Last week's column foretold a meeting convened this past Wednesday evening by Dr. Bob Bartman, commissioner of the Missouri Department of Elementary and Secondary Education. Purpose: to discuss the new "assessments" required by Senate Bill 380. I attended along with 15 or so lawmakers and dozens of citizens.
The principal qualifications for sitting through one of Dr. Bartman's little dog-and-pony shows are careful listening skills and endless reservoirs of patience. A cast-iron butt helps, too. Listening to Educrats drone on builds tolerance.
For nearly two interminable hours, Dr. Bartman's hand-picked consultants poured fourth an endless stream of dry abstractions and tedious blather. Through the entire, stupefyingly boring exercise, commissioner Blather, er, Bartman seemed thoroughly satisfied as he turned first to one highly paid, out-of-state consultant, then to another. EduSpeak was piled onto EduSpeak. Listening, one was reminded, yet again, of Irving Kristol's sage comment that "simplicity is the deadliest enemy of the educational establishment." Everything, for them, is complex.
As the clock neared 7:30 p.m., facing a 6:30 a.m. commitment in Cape Girardeau the following morning, I felt constrained to begin the long trip back to Southeast Missouri. I am told that questions were allowed, but only from legislators, and none from the ordinary taxpayers whose attendance I had encouraged. It is worth noting that not only did many of these people travel hundreds of miles to their state capitol to attend the presentation, but many have troubled to inform themselves, over months and years of reading, about just exactly what Dr.
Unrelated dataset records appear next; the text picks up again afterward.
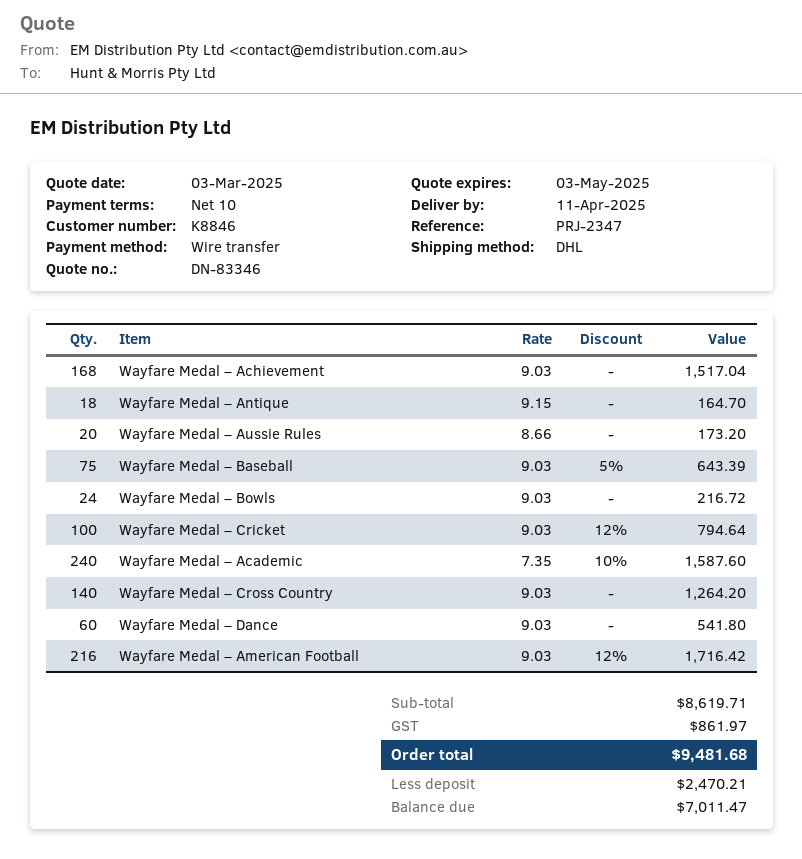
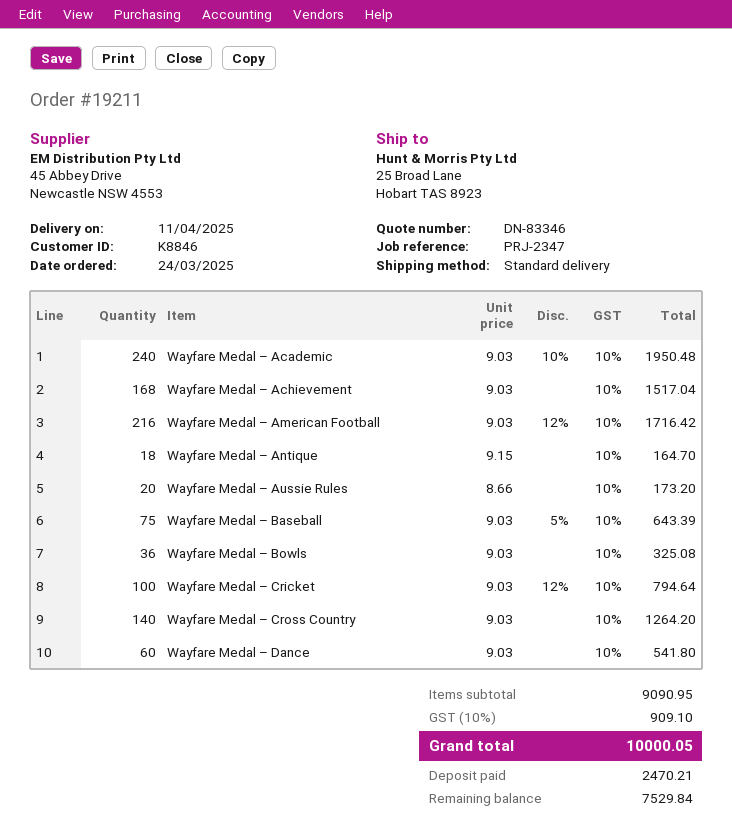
shipping method: DHL -> standard
Wayfare Medal – Bowls: 24 x 9.03 = 216.72 -> 36 x 9.03 = 325.08
Wayfare Medal – Academic: 240 x 7.35 - 10% = 1587.60 -> 240 x 9.03 - 10% = 1950.48
subtotal: 8619.71 -> 9090.95
tax: 861.97 -> 909.10
total: 9481.68 -> 10000.05
balance: 7011.47 -> 7529.84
Bartman and Co. are up to. Many among these rank-and-file taxpayers are better-informed about what is going on than most members of the General Assembly.
If you're Bob Bartman, then, and are engaged in fundamentally misleading the people of Missouri, then by all means you must insulate yourself and your employees from contact with these ordinary citizens, except under the most tightly controlled of situations. Why should he care what ordinary citizens think? After all, Bartman answers to an unelected state school board. By all means, refuse to take questions from ordinary citizens. When challenged to appear and answer questions, refuse all requests for joint appearances -- much less debates -- unless you are in control. Respond only when a reporter's question makes it unavoidable, and then after delaying as long as possible.
A year ago this month, attending a conclave in Washington, D.C. sponsored by National Review magazine, I had an extensive conversation with the estimable John O'Sullivan, that journal's editor. He asked whether I had attended a breakout session on "sexual politics" the afternoon before. Replying in the negative, I expressed disappointment that one cannot attend each breakout session at this sort of get-together. He inform me that the speaker had decried the popular state of American public discourse, where, "Any day now some `expert' can be expected to go on Oprah and proclaim the marvelous benefits of, say, necrophilia." "And the problem," O'Sullivan continued, as I burst out laughing, "Is that no one ever stands up and says to those `experts', `But you're all cranks!'" I know the desire.
I am trying every way I know to inform readers that the emperors at DESE -- like their thousand-dollar-a-day consultants -- are wearing no clothes. Unelected people have hijacked our school reform process. Our schools are being radically transformed, and from the governor on down a brazen process of deceiving the people of Missouri is under way. Will they get away with it?
Peter Kinder is the associated publisher of the Southeast Missourian and a state senator from Cape Girardeau.